(Data entries)

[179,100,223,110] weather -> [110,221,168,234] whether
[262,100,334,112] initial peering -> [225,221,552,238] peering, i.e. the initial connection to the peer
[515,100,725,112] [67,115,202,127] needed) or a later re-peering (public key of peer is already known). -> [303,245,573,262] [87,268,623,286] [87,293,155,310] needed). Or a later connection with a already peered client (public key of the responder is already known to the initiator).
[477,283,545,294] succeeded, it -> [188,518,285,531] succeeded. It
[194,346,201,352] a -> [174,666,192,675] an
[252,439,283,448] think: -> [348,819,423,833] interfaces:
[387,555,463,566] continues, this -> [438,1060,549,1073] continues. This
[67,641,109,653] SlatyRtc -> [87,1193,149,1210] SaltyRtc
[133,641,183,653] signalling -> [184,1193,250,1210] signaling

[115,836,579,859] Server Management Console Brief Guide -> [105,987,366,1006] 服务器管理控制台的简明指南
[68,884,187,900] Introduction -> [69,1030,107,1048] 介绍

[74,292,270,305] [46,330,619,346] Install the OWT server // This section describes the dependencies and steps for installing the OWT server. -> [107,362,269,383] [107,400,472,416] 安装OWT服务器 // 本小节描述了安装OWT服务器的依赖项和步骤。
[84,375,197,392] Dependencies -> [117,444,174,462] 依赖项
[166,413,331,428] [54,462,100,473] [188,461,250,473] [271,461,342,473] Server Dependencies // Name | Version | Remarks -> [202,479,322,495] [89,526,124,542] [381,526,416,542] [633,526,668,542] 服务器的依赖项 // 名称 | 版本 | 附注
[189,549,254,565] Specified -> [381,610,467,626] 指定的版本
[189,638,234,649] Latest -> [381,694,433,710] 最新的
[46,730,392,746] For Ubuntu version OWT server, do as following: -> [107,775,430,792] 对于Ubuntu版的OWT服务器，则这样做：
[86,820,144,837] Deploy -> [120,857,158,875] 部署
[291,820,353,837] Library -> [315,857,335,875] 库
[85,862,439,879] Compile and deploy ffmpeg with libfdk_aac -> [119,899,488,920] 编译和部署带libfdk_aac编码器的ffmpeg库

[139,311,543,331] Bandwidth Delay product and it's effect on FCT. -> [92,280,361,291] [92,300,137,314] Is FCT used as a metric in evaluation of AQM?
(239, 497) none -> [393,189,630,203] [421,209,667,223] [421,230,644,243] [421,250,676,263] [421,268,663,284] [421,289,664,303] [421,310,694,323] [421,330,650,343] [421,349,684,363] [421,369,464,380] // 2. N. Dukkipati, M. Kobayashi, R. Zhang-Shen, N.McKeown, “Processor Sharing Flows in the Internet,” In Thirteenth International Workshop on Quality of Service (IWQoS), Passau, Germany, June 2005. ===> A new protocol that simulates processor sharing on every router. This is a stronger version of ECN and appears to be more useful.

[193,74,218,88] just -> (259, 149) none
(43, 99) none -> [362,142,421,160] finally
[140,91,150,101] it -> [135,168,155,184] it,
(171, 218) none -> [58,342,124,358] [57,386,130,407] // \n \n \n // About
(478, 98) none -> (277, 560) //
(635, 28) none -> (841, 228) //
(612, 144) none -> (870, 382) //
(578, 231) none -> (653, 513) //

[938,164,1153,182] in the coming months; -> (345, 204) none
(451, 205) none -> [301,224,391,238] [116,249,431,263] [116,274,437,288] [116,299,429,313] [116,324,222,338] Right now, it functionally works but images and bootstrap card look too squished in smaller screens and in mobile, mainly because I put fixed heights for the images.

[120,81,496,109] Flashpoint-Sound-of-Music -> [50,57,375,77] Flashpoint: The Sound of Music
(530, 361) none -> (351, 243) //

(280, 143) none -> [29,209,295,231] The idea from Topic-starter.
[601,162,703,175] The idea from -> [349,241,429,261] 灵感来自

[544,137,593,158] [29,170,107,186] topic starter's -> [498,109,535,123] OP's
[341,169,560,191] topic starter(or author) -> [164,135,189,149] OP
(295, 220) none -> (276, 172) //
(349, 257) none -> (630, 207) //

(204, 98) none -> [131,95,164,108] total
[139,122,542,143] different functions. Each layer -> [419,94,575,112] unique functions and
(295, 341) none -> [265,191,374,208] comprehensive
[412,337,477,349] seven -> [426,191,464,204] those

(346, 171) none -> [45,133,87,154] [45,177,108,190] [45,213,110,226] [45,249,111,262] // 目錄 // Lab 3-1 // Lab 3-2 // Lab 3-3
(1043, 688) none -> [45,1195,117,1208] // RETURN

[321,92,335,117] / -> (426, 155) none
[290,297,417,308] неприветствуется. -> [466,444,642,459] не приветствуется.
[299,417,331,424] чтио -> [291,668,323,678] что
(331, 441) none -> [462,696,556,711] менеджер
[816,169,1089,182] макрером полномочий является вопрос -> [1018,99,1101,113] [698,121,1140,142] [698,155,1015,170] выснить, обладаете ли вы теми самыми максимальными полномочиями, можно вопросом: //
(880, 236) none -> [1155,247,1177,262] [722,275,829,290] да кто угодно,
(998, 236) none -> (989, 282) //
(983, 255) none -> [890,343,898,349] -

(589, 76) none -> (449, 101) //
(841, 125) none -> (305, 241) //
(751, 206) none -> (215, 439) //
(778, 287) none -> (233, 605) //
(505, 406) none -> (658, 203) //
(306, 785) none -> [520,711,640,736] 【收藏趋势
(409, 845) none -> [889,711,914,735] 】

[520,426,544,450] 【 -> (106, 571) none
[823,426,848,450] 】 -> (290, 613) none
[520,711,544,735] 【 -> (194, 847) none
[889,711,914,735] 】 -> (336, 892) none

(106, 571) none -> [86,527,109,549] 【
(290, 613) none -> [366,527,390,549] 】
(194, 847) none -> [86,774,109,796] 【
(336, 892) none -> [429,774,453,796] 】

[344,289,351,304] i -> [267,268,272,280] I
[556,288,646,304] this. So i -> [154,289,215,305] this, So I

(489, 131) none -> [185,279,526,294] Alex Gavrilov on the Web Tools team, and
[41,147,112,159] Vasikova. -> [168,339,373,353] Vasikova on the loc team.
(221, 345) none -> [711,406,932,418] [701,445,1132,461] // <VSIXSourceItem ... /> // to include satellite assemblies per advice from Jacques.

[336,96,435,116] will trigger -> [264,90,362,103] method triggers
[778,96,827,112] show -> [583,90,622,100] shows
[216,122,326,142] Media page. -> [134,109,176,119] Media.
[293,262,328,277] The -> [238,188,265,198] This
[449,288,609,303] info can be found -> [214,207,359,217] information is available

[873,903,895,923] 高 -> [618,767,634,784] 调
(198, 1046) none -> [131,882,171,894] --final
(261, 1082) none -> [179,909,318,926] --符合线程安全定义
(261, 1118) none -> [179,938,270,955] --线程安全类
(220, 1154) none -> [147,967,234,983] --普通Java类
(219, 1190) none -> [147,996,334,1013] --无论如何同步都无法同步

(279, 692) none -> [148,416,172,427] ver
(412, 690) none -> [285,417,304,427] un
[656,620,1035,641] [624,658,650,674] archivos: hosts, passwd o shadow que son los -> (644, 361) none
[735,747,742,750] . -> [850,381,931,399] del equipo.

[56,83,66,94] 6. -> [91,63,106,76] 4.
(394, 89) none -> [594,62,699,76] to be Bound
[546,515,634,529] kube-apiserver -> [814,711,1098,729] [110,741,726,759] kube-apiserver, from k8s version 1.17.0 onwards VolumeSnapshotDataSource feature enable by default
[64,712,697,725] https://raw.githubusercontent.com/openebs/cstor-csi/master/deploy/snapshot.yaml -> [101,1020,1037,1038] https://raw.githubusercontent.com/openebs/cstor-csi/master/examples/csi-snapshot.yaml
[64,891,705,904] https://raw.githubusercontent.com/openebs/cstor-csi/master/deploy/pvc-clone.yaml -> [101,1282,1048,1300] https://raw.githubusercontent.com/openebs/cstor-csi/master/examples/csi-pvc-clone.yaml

PROBLEM STATEMENT: Every single entry above has to be copied exactly.

REPLY TO THE TASK:
[179,100,223,110] weather -> [110,221,168,234] whether
[262,100,334,112] initial peering -> [225,221,552,238] peering, i.e. the initial connection to the peer
[515,100,725,112] [67,115,202,127] needed) or a later re-peering (public key of peer is already known). -> [303,245,573,262] [87,268,623,286] [87,293,155,310] needed). Or a later connection with a already peered client (public key of the responder is already known to the initiator).
[477,283,545,294] succeeded, it -> [188,518,285,531] succeeded. It
[194,346,201,352] a -> [174,666,192,675] an
[252,439,283,448] think: -> [348,819,423,833] interfaces:
[387,555,463,566] continues, this -> [438,1060,549,1073] continues. This
[67,641,109,653] SlatyRtc -> [87,1193,149,1210] SaltyRtc
[133,641,183,653] signalling -> [184,1193,250,1210] signaling

[115,836,579,859] Server Management Console Brief Guide -> [105,987,366,1006] 服务器管理控制台的简明指南
[68,884,187,900] Introduction -> [69,1030,107,1048] 介绍

[74,292,270,305] [46,330,619,346] Install the OWT server // This section describes the dependencies and steps for installing the OWT server. -> [107,362,269,383] [107,400,472,416] 安装OWT服务器 // 本小节描述了安装OWT服务器的依赖项和步骤。
[84,375,197,392] Dependencies -> [117,444,174,462] 依赖项
[166,413,331,428] [54,462,100,473] [188,461,250,473] [271,461,342,473] Server Dependencies // Name | Version | Remarks -> [202,479,322,495] [89,526,124,542] [381,526,416,542] [633,526,668,542] 服务器的依赖项 // 名称 | 版本 | 附注
[189,549,254,565] Specified -> [381,610,467,626] 指定的版本
[189,638,234,649] Latest -> [381,694,433,710] 最新的
[46,730,392,746] For Ubuntu version OWT server, do as following: -> [107,775,430,792] 对于Ubuntu版的OWT服务器，则这样做：
[86,820,144,837] Deploy -> [120,857,158,875] 部署
[291,820,353,837] Library -> [315,857,335,875] 库
[85,862,439,879] Compile and deploy ffmpeg with libfdk_aac -> [119,899,488,920] 编译和部署带libfdk_aac编码器的ffmpeg库

[139,311,543,331] Bandwidth Delay product and it's effect on FCT. -> [92,280,361,291] [92,300,137,314] Is FCT used as a metric in evaluation of AQM?
(239, 497) none -> [393,189,630,203] [421,209,667,223] [421,230,644,243] [421,250,676,263] [421,268,663,284] [421,289,664,303] [421,310,694,323] [421,330,650,343] [421,349,684,363] [421,369,464,380] // 2. N. Dukkipati, M. Kobayashi, R. Zhang-Shen, N.McKeown, “Processor Sharing Flows in the Internet,” In Thirteenth International Workshop on Quality of Service (IWQoS), Passau, Germany, June 2005. ===> A new protocol that simulates processor sharing on every router. This is a stronger version of ECN and appears to be more useful.

[193,74,218,88] just -> (259, 149) none
(43, 99) none -> [362,142,421,160] finally
[140,91,150,101] it -> [135,168,155,184] it,
(171, 218) none -> [58,342,124,358] [57,386,130,407] // \n \n \n // About
(478, 98) none -> (277, 560) //
(635, 28) none -> (841, 228) //
(612, 144) none -> (870, 382) //
(578, 231) none -> (653, 513) //

[938,164,1153,182] in the coming months; -> (345, 204) none
(451, 205) none -> [301,224,391,238] [116,249,431,263] [116,274,437,288] [116,299,429,313] [116,324,222,338] Right now, it functionally works but images and bootstrap card look too squished in smaller screens and in mobile, mainly because I put fixed heights for the images.

[120,81,496,109] Flashpoint-Sound-of-Music -> [50,57,375,77] Flashpoint: The Sound of Music
(530, 361) none -> (351, 243) //

(280, 143) none -> [29,209,295,231] The idea from Topic-starter.
[601,162,703,175] The idea from -> [349,241,429,261] 灵感来自

[544,137,593,158] [29,170,107,186] topic starter's -> [498,109,535,123] OP's
[341,169,560,191] topic starter(or author) -> [164,135,189,149] OP
(295, 220) none -> (276, 172) //
(349, 257) none -> (630, 207) //

(204, 98) none -> [131,95,164,108] total
[139,122,542,143] different functions. Each layer -> [419,94,575,112] unique functions and
(295, 341) none -> [265,191,374,208] comprehensive
[412,337,477,349] seven -> [426,191,464,204] those

(346, 171) none -> [45,133,87,154] [45,177,108,190] [45,213,110,226] [45,249,111,262] // 目錄 // Lab 3-1 // Lab 3-2 // Lab 3-3
(1043, 688) none -> [45,1195,117,1208] // RETURN

[321,92,335,117] / -> (426, 155) none
[290,297,417,308] неприветствуется. -> [466,444,642,459] не приветствуется.
[299,417,331,424] чтио -> [291,668,323,678] что
(331, 441) none -> [462,696,556,711] менеджер
[816,169,1089,182] макрером полномочий является вопрос -> [1018,99,1101,113] [698,121,1140,142] [698,155,1015,170] выснить, обладаете ли вы теми самыми максимальными полномочиями, можно вопросом: //
(880, 236) none -> [1155,247,1177,262] [722,275,829,290] да кто угодно,
(998, 236) none -> (989, 282) //
(983, 255) none -> [890,343,898,349] -

(589, 76) none -> (449, 101) //
(841, 125) none -> (305, 241) //
(751, 206) none -> (215, 439) //
(778, 287) none -> (233, 605) //
(505, 406) none -> (658, 203) //
(306, 785) none -> [520,711,640,736] 【收藏趋势
(409, 845) none -> [889,711,914,735] 】

[520,426,544,450] 【 -> (106, 571) none
[823,426,848,450] 】 -> (290, 613) none
[520,711,544,735] 【 -> (194, 847) none
[889,711,914,735] 】 -> (336, 892) none

(106, 571) none -> [86,527,109,549] 【
(290, 613) none -> [366,527,390,549] 】
(194, 847) none -> [86,774,109,796] 【
(336, 892) none -> [429,774,453,796] 】

[344,289,351,304] i -> [267,268,272,280] I
[556,288,646,304] this. So i -> [154,289,215,305] this, So I

(489, 131) none -> [185,279,526,294] Alex Gavrilov on the Web Tools team, and
[41,147,112,159] Vasikova. -> [168,339,373,353] Vasikova on the loc team.
(221, 345) none -> [711,406,932,418] [701,445,1132,461] // <VSIXSourceItem ... /> // to include satellite assemblies per advice from Jacques.

[336,96,435,116] will trigger -> [264,90,362,103] method triggers
[778,96,827,112] show -> [583,90,622,100] shows
[216,122,326,142] Media page. -> [134,109,176,119] Media.
[293,262,328,277] The -> [238,188,265,198] This
[449,288,609,303] info can be found -> [214,207,359,217] information is available

[873,903,895,923] 高 -> [618,767,634,784] 调
(198, 1046) none -> [131,882,171,894] --final
(261, 1082) none -> [179,909,318,926] --符合线程安全定义
(261, 1118) none -> [179,938,270,955] --线程安全类
(220, 1154) none -> [147,967,234,983] --普通Java类
(219, 1190) none -> [147,996,334,1013] --无论如何同步都无法同步

(279, 692) none -> [148,416,172,427] ver
(412, 690) none -> [285,417,304,427] un
[656,620,1035,641] [624,658,650,674] archivos: hosts, passwd o shadow que son los -> (644, 361) none
[735,747,742,750] . -> [850,381,931,399] del equipo.

[56,83,66,94] 6. -> [91,63,106,76] 4.
(394, 89) none -> [594,62,699,76] to be Bound
[546,515,634,529] kube-apiserver -> [814,711,1098,729] [110,741,726,759] kube-apiserver, from k8s version 1.17.0 onwards VolumeSnapshotDataSource feature enable by default
[64,712,697,725] https://raw.githubusercontent.com/openebs/cstor-csi/master/deploy/snapshot.yaml -> [101,1020,1037,1038] https://raw.githubusercontent.com/openebs/cstor-csi/master/examples/csi-snapshot.yaml
[64,891,705,904] https://raw.githubusercontent.com/openebs/cstor-csi/master/deploy/pvc-clone.yaml -> [101,1282,1048,1300] https://raw.githubusercontent.com/openebs/cstor-csi/master/examples/csi-pvc-clone.yaml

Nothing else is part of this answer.